#### Source material ####

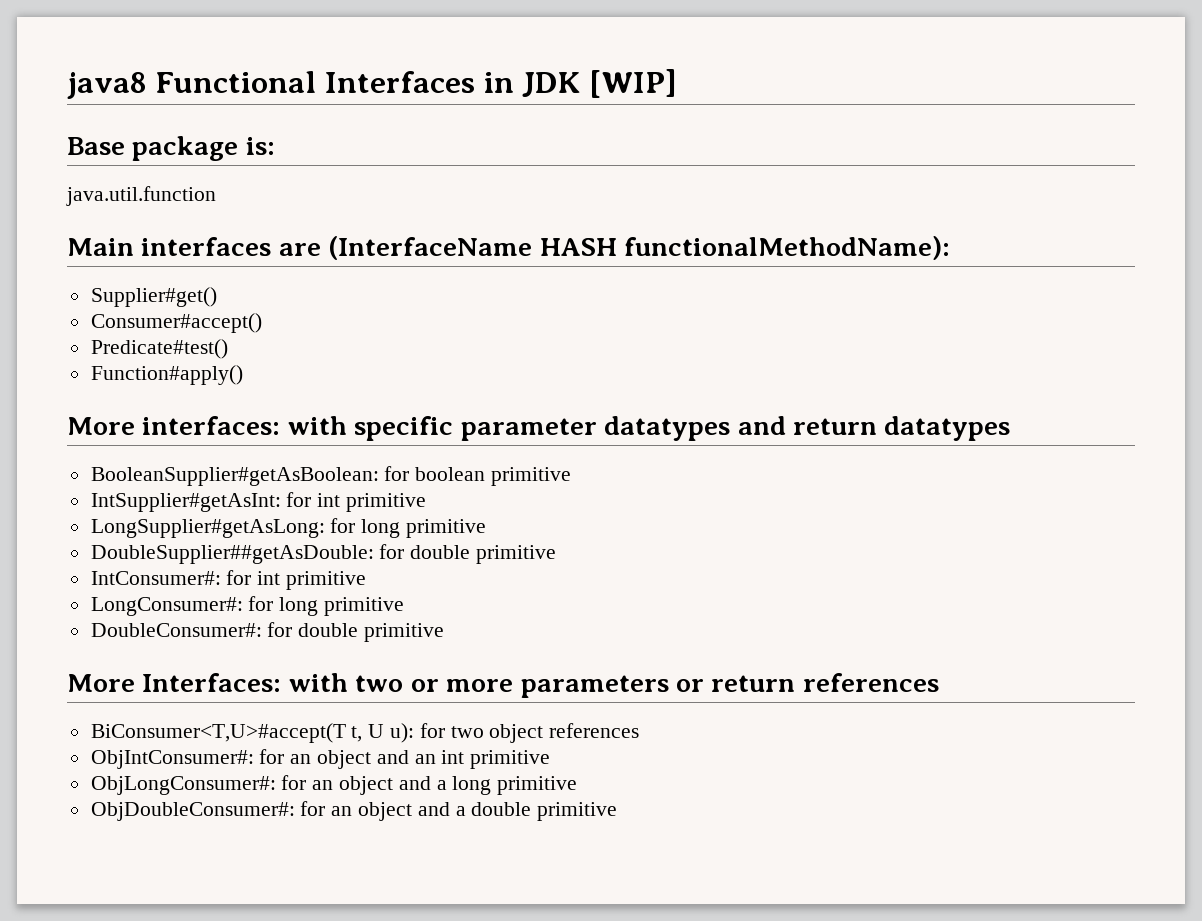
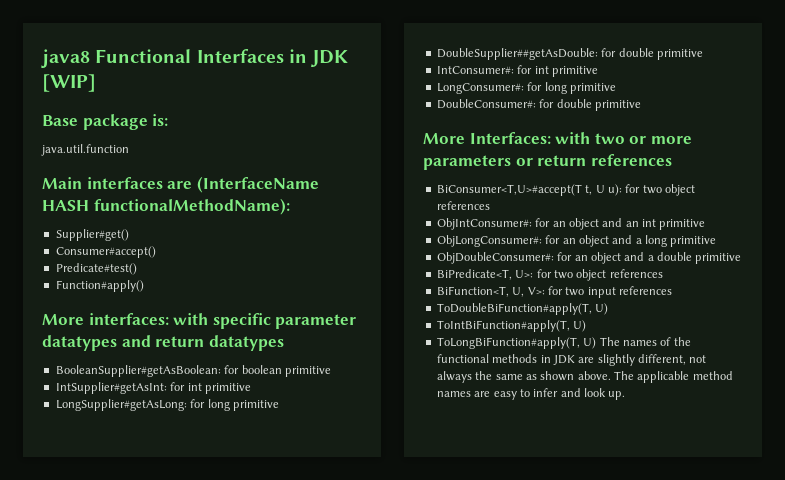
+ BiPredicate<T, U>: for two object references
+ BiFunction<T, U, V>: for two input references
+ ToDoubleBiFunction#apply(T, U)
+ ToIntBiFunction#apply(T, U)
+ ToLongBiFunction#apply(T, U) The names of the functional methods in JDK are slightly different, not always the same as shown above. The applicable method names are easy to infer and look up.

####

Exactly as written, return each line above and leave the pictures behind.

+ BiPredicate<T, U>: for two object references
+ BiFunction<T, U, V>: for two input references
+ ToDoubleBiFunction#apply(T, U)
+ ToIntBiFunction#apply(T, U)
+ ToLongBiFunction#apply(T, U) The names of the functional methods in JDK are slightly different, not always the same as shown above. The applicable method names are easy to infer and look up.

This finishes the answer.